I've finished Freya and the Hairy Goddess, and the amazing art of Frank Frazetta.

I've finished the first draft anyway, which is really the hardest part.  Once a novel exists it is easy enough to mess with it and polish it.  That first draft is the part where you have to ride the wave of inspiration, living and breathing your writing, and where you also need to knuckle down and get those words done every day.

These are the pages where I have noted my daily word count as I went.

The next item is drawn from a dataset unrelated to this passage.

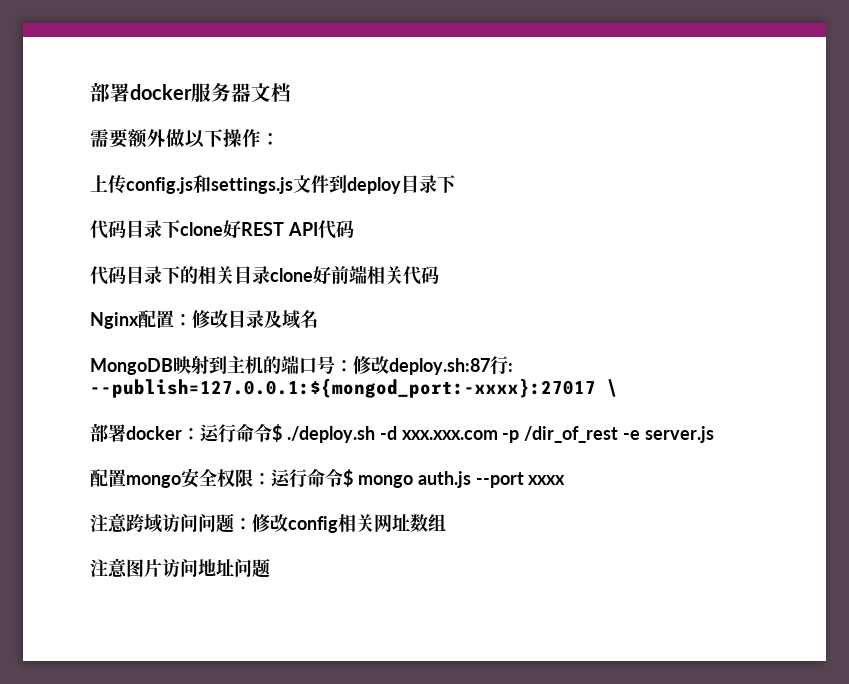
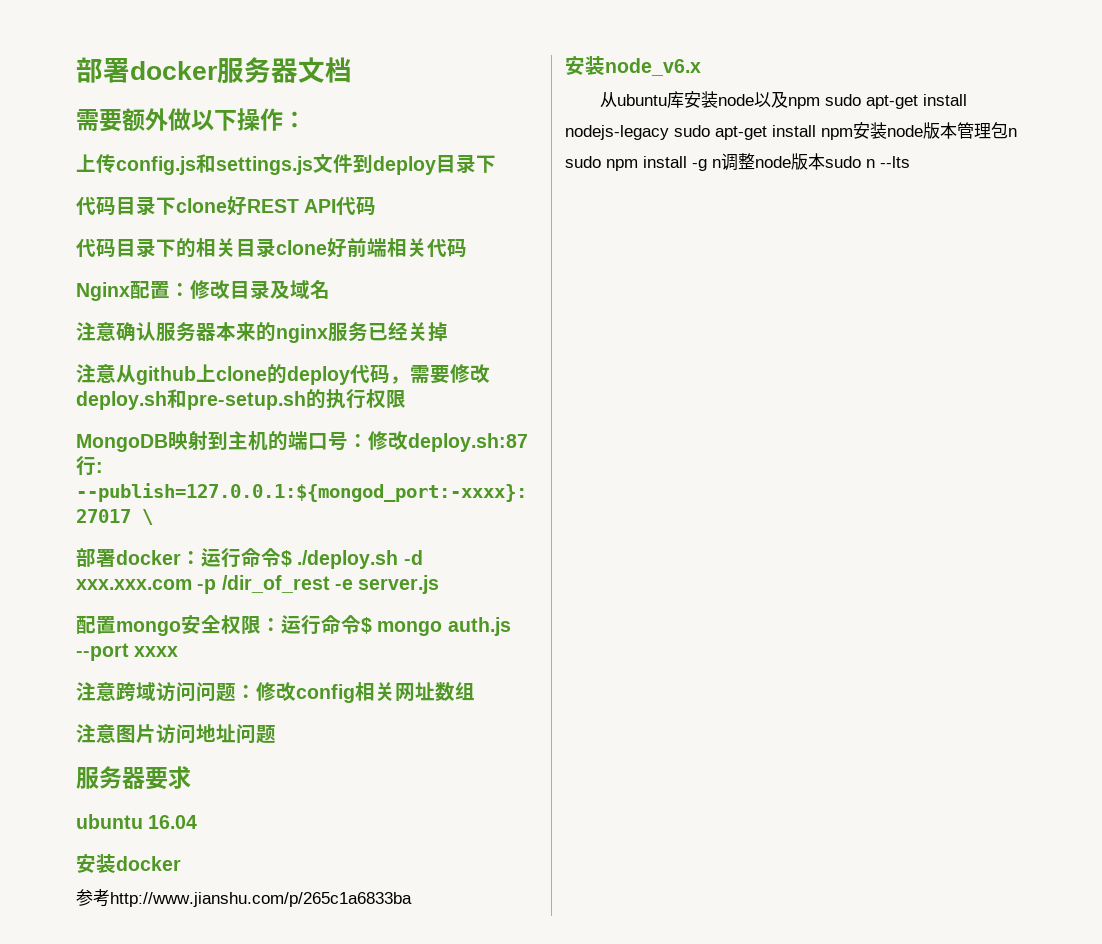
(318, 319) none -> [76,322,448,343] [76,364,490,385] [76,389,406,410] // 注意确认服务器本来的nginx服务已经关掉 // 注意从github上clone的deploy代码，需要修改deploy.sh和pre-setup.sh的执行权限
(270, 568) none -> [76,766,191,790] [76,814,198,829] [76,854,181,873] [76,889,412,907] [565,56,701,76] [600,91,968,109] [565,122,1017,140] [565,153,910,171] // 服务器要求 // ubuntu 16.04 // 安装docker // 参考http://www.jianshu.com/p/265c1a6833ba // 安装node_v6.x // 从ubuntu库安装node以及npm sudo apt-get install nodejs-legacy sudo apt-get install npm安装node版本管理包n sudo npm install -g n调整node版本sudo n --lts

Each day when I start writing, I write at least 1000 words more than I noted when I finished writing the day the day before.  It occurred to me that it is a very graphic illustration of what a finished novel is really made of.  Want to be a novelist?  That is what you need: The steady word count that allows you to keep that story moving forward and stops it ending up a half-finished, much-lamented manuscript in a dusty corner of your computer's document file.

Don't stop to edit or you'll stall.  Don't go back to change things. Just make a list of notes ready for the second draft and keep writing as if those changes are already made.

You can have a couple of days off a week to rest your brain, because it is indeed hard work for the brain, but don't leave it too long. You lose the flow, you lose the feel of the characters, you lose the path of the story, and you forget all those little extras that occurred to you as you wrote but that you never bothered to write down because you were about to get to that bit.  It would be better to write 250 words a day than to leave that book sitting alone for too long.

Anyway, using such methods, my eighth full length novel is in the bag!  I hope it is as rude, funny and irreverent as my other Freya novel, but I guess I will have to wait to find that out till I am past the second draft and it gets its first outings to my usual first readers!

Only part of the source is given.